↓↓↓

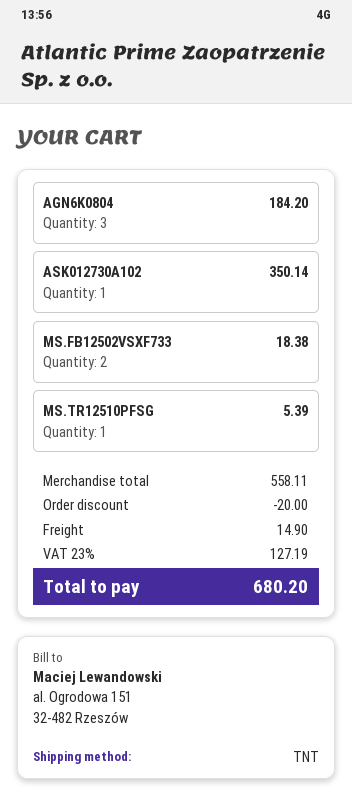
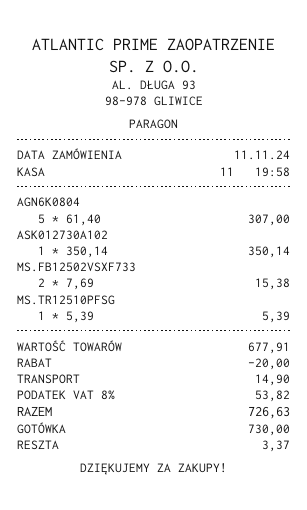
AGN6K0804: 3 for 184.20 -> 5 for 307.00
MS.FB12502VSXF733: 2 for 18.38 -> 2 for 15.38
subtotal: 558.11 -> 677.91
tax: 23% = 127.19 -> 8% = 53.82
total: 680.20 -> 726.63

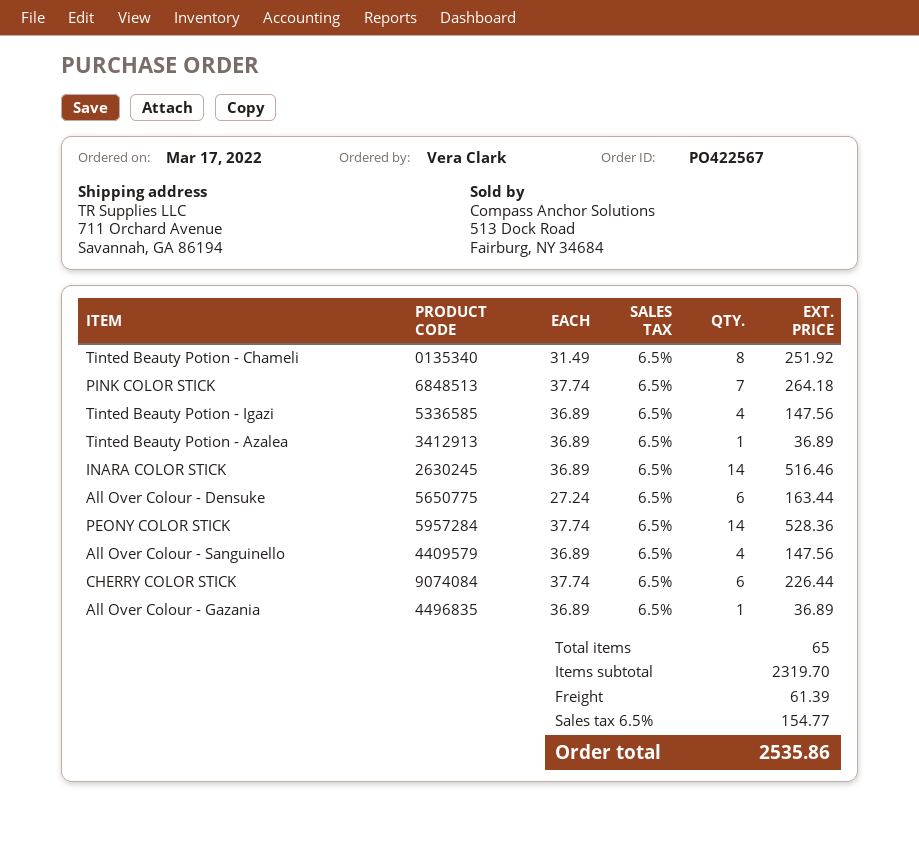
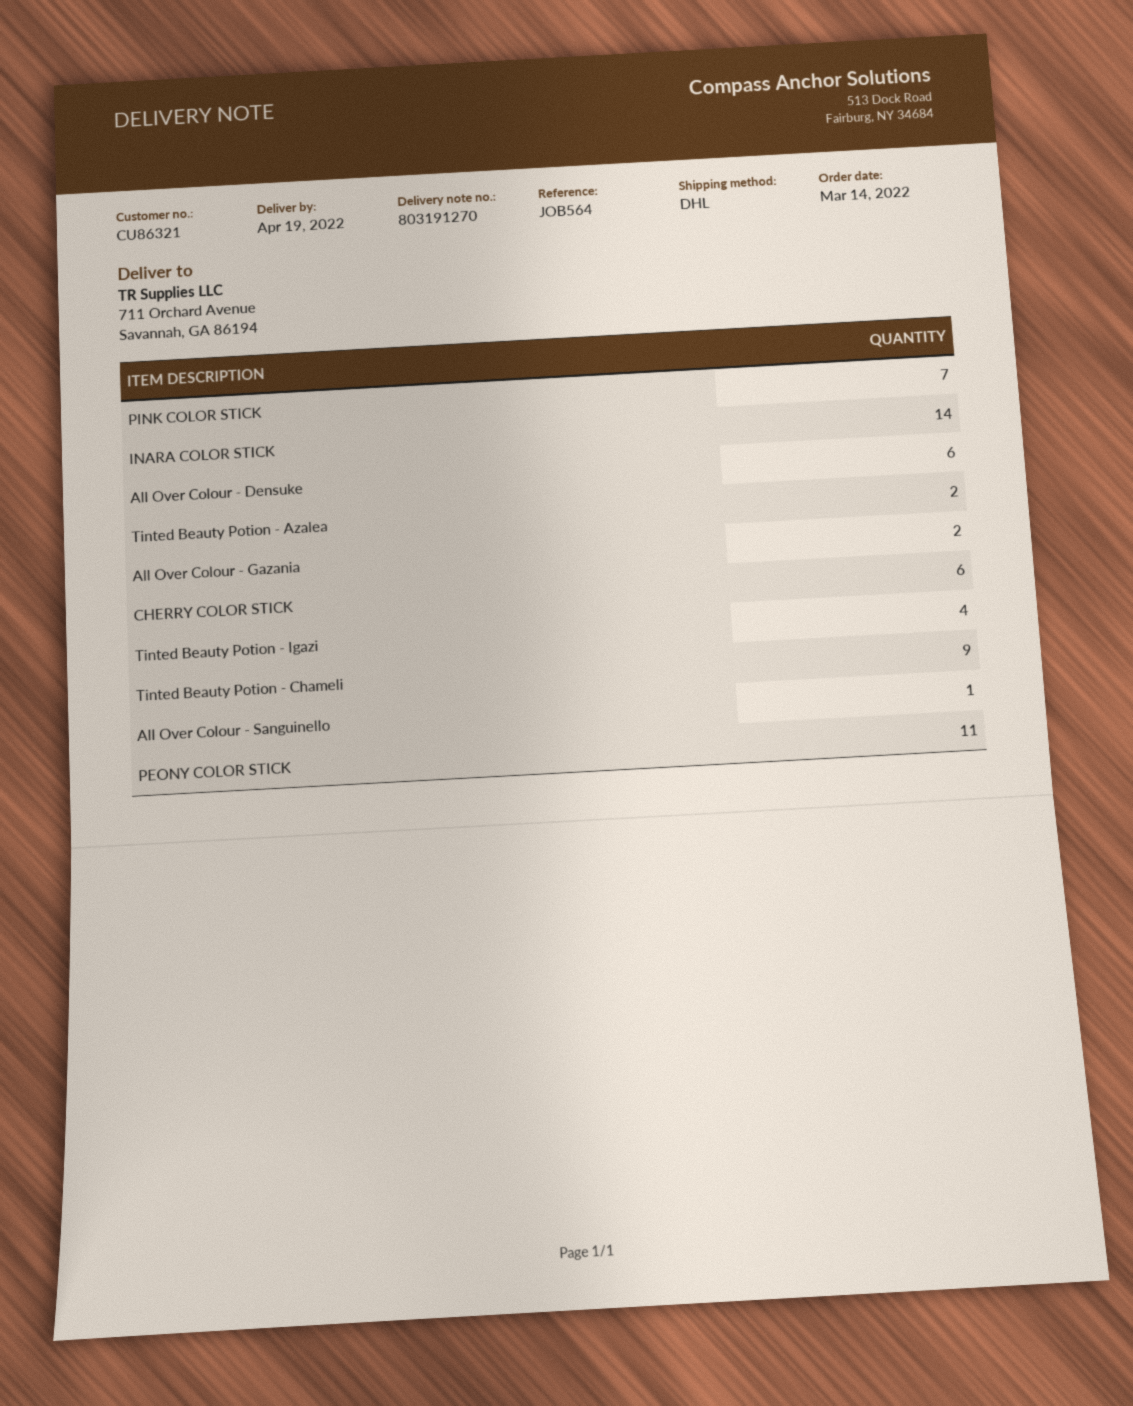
order date: 2022-03-17 -> 2022-03-14
Tinted Beauty Potion - Chameli: 8 -> 9
Tinted Beauty Potion - Azalea: 1 -> 2
PEONY COLOR STICK: 14 -> 11
All Over Colour - Sanguinello: 4 -> 1
All Over Colour - Gazania: 1 -> 2

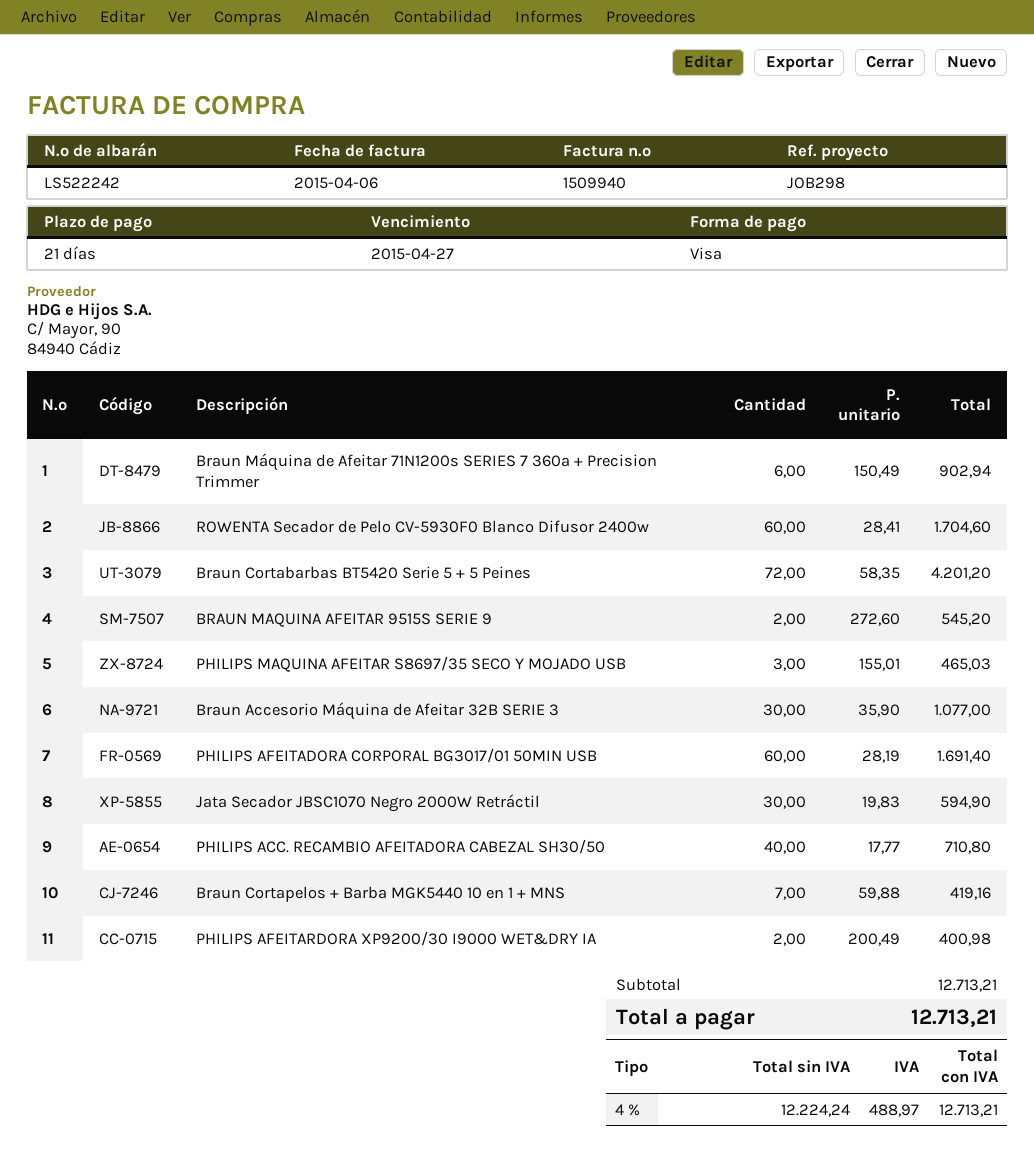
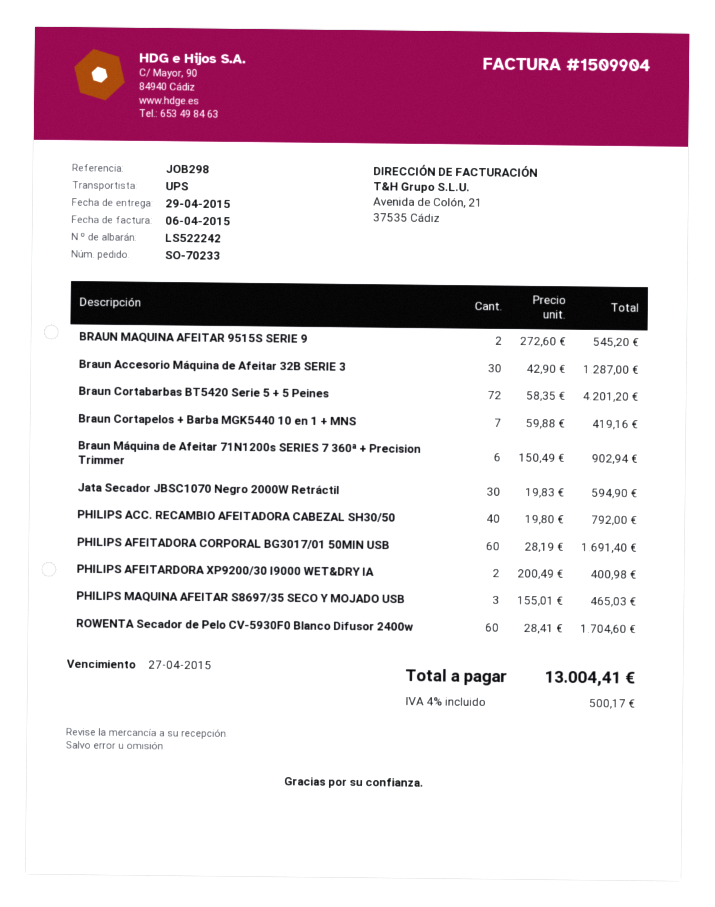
invoice number: 1509940 -> 1509904
Braun Accesorio Máquina de Afeitar 32B SERIE 3: 30 x 35.90 = 1077.00 -> 30 x 42.90 = 1287.00
PHILIPS ACC. RECAMBIO AFEITADORA CABEZAL SH30/50: 40 x 17.77 = 710.80 -> 40 x 19.80 = 792.00
tax: 4% = 488.97 -> 4% = 500.17
total: 12713.21 -> 13004.41

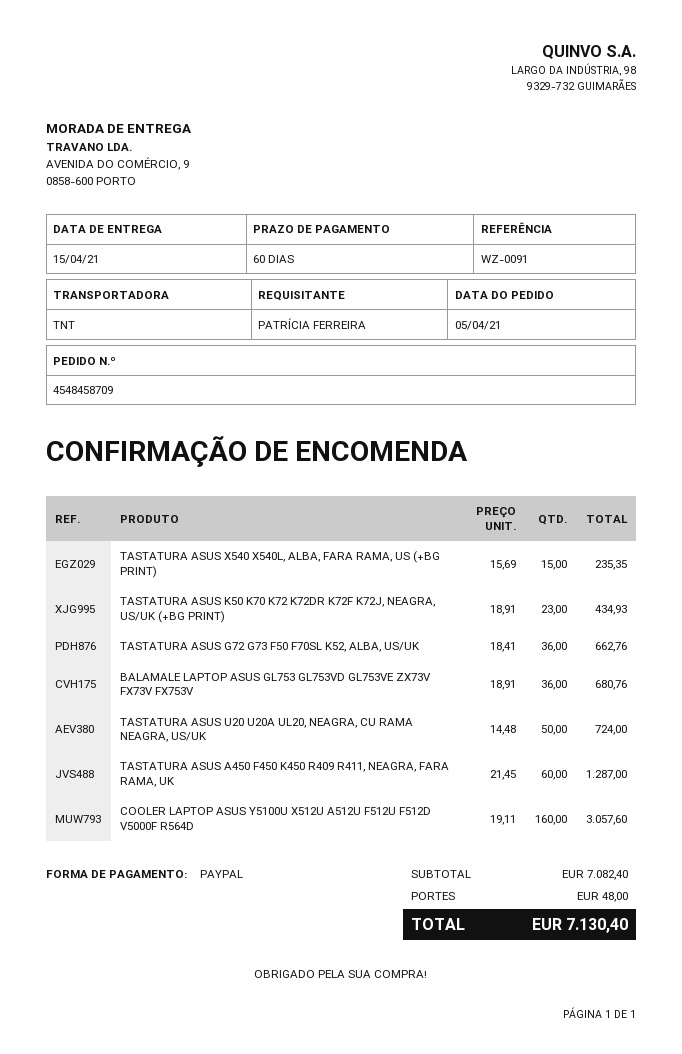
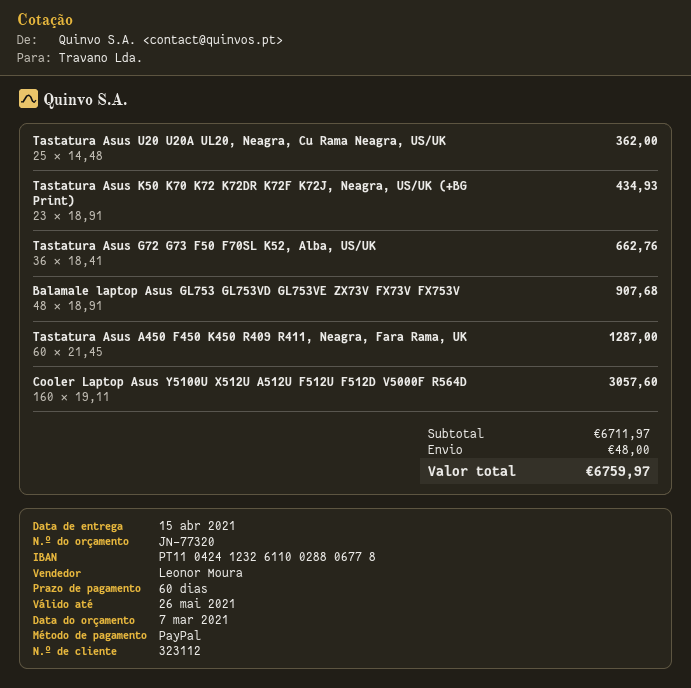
TASTATURA ASUS X540 X540L, ALBA, FARA RAMA, US (+BG PRINT): 15 x 15.69 = 235.35 -> none
BALAMALE LAPTOP ASUS GL753 GL753VD GL753VE ZX73V FX73V FX753V: 36 x 18.91 = 680.76 -> 48 x 18.91 = 907.68
TASTATURA ASUS U20 U20A UL20, NEAGRA, CU RAMA NEAGRA, US/UK: 50 x 14.48 = 724.00 -> 25 x 14.48 = 362.00
subtotal: 7082.40 -> 6711.97
total: 7130.40 -> 6759.97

↑↑↑

TASK TO COMPLETE - Look through the data above for the word "RAMA". Report each line where it occurs.

RESULT OF THE EXERCISE -
TASTATURA ASUS X540 X540L, ALBA, FARA RAMA, US (+BG PRINT): 15 x 15.69 = 235.35 -> none
TASTATURA ASUS U20 U20A UL20, NEAGRA, CU RAMA NEAGRA, US/UK: 50 x 14.48 = 724.00 -> 25 x 14.48 = 362.00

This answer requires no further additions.